Embodied experience
المؤلف:
Vyvyan Evans and Melanie Green
المصدر:
Cognitive Linguistics an Introduction
الجزء والصفحة:
C2P45
2025-11-29
43
Embodied experience
The idea that experience is embodied entails that we have a species-specific view of the world due to the unique nature of our physical bodies. In other words, our construal of reality is likely to be mediated in large measure by the nature of our bodies.
One obvious way in which our embodiment affects the nature of experience is in the realm of colour. While the human visual system has three kinds of photo receptors or colour channels, other organisms often have a different number. For instance, the visual system of squirrels, rabbits and possibly cats, makes use of two colour channels, while other organisms, like goldfish and pigeons, have four colour channels. Having a different range of colour channels affects our experience of colour in terms of the range of colours accessible to us along the colour spectrum. Some organisms can see in the infrared range, like rattlesnakes, which hunt prey at night and can visually detect the heat given off by other organisms. Humans are unable to see in this range. As this simple example demonstrates, the nature of our visual apparatus – one aspect of our physical embodiment determines the nature and range of our visual experience.

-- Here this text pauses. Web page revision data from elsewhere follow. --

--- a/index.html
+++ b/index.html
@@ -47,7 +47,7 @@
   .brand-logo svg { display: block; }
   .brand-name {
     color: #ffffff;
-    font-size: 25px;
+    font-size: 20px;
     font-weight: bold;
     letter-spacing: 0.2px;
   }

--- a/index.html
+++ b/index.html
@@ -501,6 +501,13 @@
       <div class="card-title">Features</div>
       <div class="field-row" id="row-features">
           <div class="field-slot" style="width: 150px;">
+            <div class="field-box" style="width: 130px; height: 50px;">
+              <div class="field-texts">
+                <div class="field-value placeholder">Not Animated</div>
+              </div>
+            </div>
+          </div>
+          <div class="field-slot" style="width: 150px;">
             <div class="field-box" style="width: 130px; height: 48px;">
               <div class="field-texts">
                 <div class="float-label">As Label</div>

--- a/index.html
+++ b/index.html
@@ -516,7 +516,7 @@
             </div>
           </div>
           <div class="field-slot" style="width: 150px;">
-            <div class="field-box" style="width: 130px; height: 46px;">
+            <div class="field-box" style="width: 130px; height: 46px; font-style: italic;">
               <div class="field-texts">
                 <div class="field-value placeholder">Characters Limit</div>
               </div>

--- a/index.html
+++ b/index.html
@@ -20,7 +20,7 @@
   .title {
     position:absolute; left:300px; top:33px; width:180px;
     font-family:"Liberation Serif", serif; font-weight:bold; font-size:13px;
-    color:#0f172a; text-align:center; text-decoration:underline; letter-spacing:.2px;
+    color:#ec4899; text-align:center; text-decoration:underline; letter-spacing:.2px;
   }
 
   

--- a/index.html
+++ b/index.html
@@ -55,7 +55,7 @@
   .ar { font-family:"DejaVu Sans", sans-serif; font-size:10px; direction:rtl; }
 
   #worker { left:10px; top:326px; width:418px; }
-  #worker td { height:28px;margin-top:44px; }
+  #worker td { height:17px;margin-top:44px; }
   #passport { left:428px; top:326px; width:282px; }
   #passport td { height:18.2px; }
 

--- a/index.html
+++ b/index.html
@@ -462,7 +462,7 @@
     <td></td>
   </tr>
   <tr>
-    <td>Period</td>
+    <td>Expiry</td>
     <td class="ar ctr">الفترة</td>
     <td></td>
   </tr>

Similarly, the nature of our biological morphology (the kinds of body parts we have), together with the nature of the physical environment with which we interact, determines other aspects of our experience. For instance, while gravity is an objective feature of the world, our experience of gravity is determined by our bodies and by the ecological niche we inhabit. For instance, hummingbirds – which can flap their wings up to a remarkable fifty times per second – respond to gravity in a very different way from humans. In order to overcome gravity, hummingbirds are able to rise directly into the air without pushing off from the ground, due to the rapid movement of their wings. Moreover, due to their small size, their experience of motion is rather different from ours: hummingbirds can stop almost instantaneously, experiencing little momentum. Compare this with the experience of a sprinter at the end of a 100m race: a human cannot stop instantaneously but must take a few paces to come to a standstill.
Now consider organisms that experience gravity in an even more different way. Fish, for example, experience very little gravity, because water reduces its effect. This explains their morphology, which is adapted to the ecological niche they inhabit and enables motion through a reduced-gravity environment. The neuroscientist Ernst Pöppel (1994) has even suggested that different organisms might have different kinds of neural ‘timing mechanisms’ which underpin abilities such as event perception (see Chapter 3). This is likely to affect their experience of time. The idea that different organisms have different kinds of experiences due to the nature of their embodiment is known as variable embodiment.